Because to stop loving someone you have to forget about them. I don't want to forget about hitoshi., I don't want to hate him or resent him. All I want is him, I want him back. So as I drove to my house I tried to calm myself down. Luckily escaping them was easy, now came the hard part.

I opened the door, and quickly came in, passing by long lines of doors and corridors. Until I stopped at his door. I was going to open it but decided to listen first, I didn't want to interrupt anything with such big and maybe horrible news.

"... I am not a rebound shin... we shouldn't really be doing this"

"You're right, I'm sorry, you aren't just a rebound, you're so much more, I know that..."
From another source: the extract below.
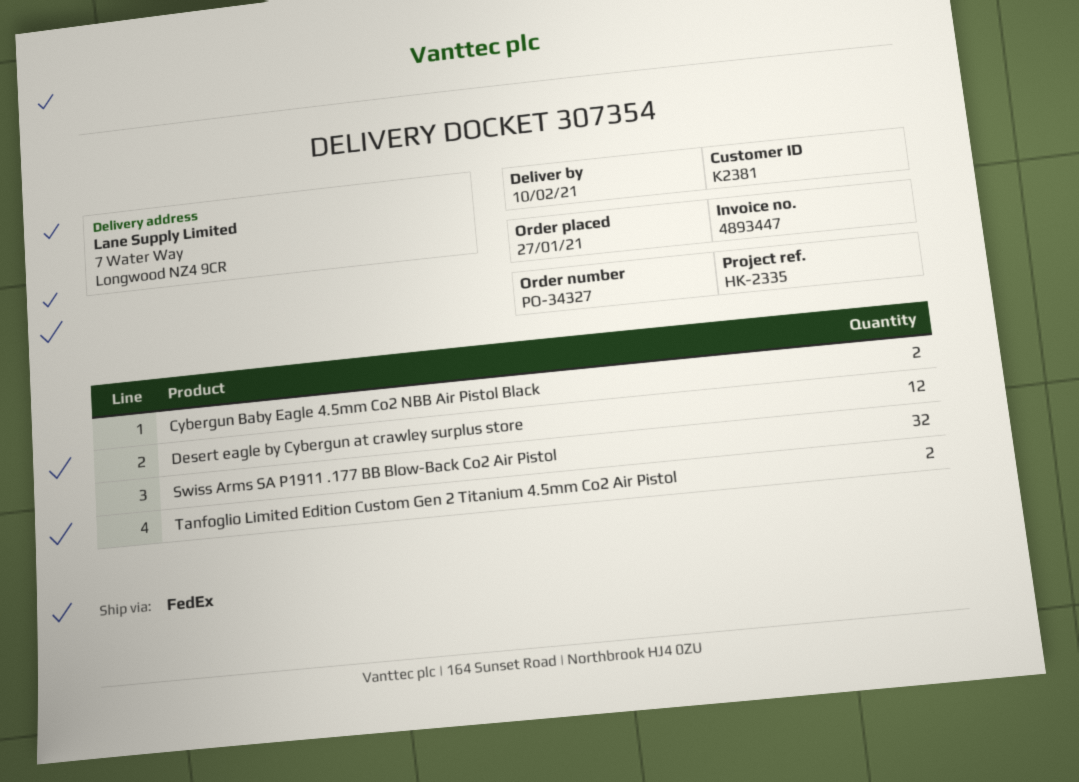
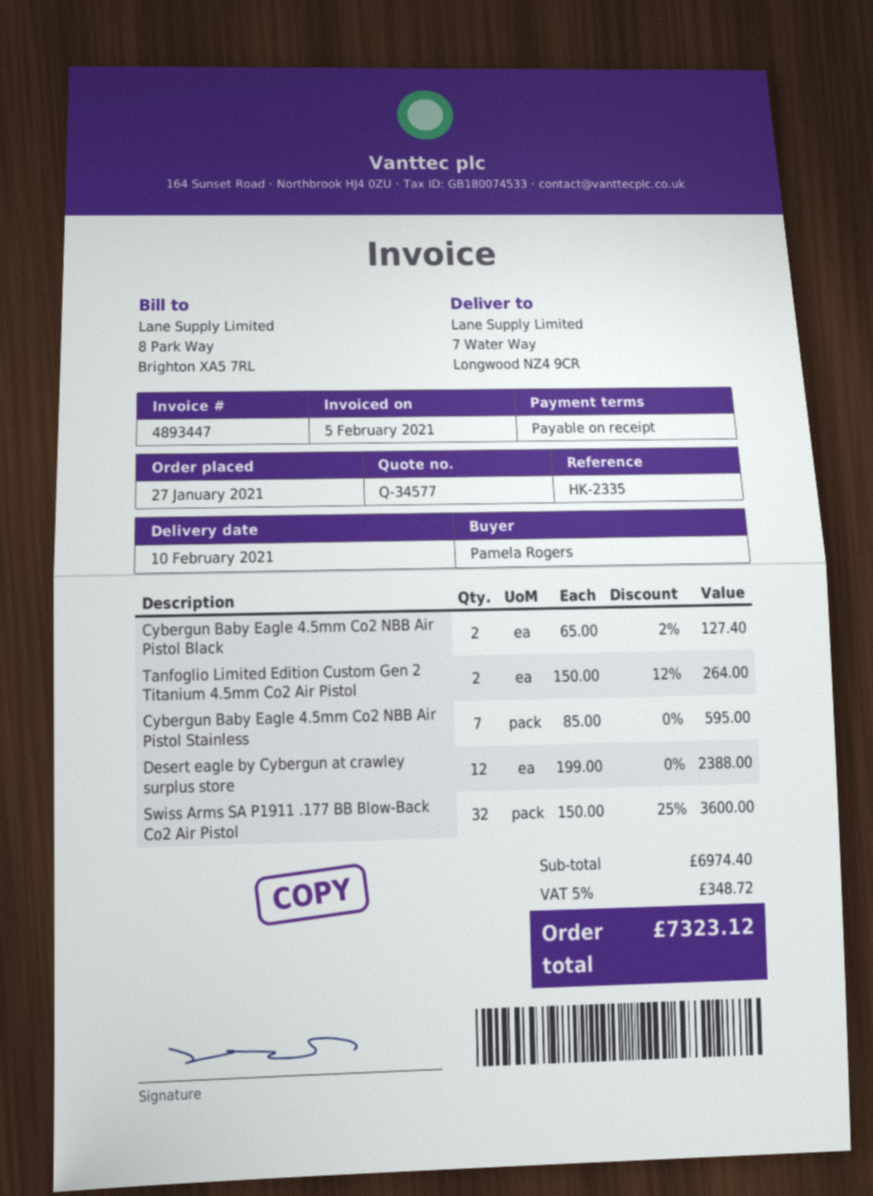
Cybergun Baby Eagle 4.5mm Co2 NBB Air Pistol Stainless: none -> 7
Something must've happened between both of them for it to come to this point, something intimate, something that 'just friends' wouldn't do. My mind wandered and suddenly I couldn't breathe. I couldn't stand the thought of hitoshi touching and kissing him. I placed my hand on my mouth and dropped to my knees as I silently sobbed.

I don't know for how long I was sitting there but I felt a pair of hands grab me by my shoulders, the gentle soul pulled me up slowly and shushed me. I recognized that sound and that scent. I'd recognize it almost anywhere at this point.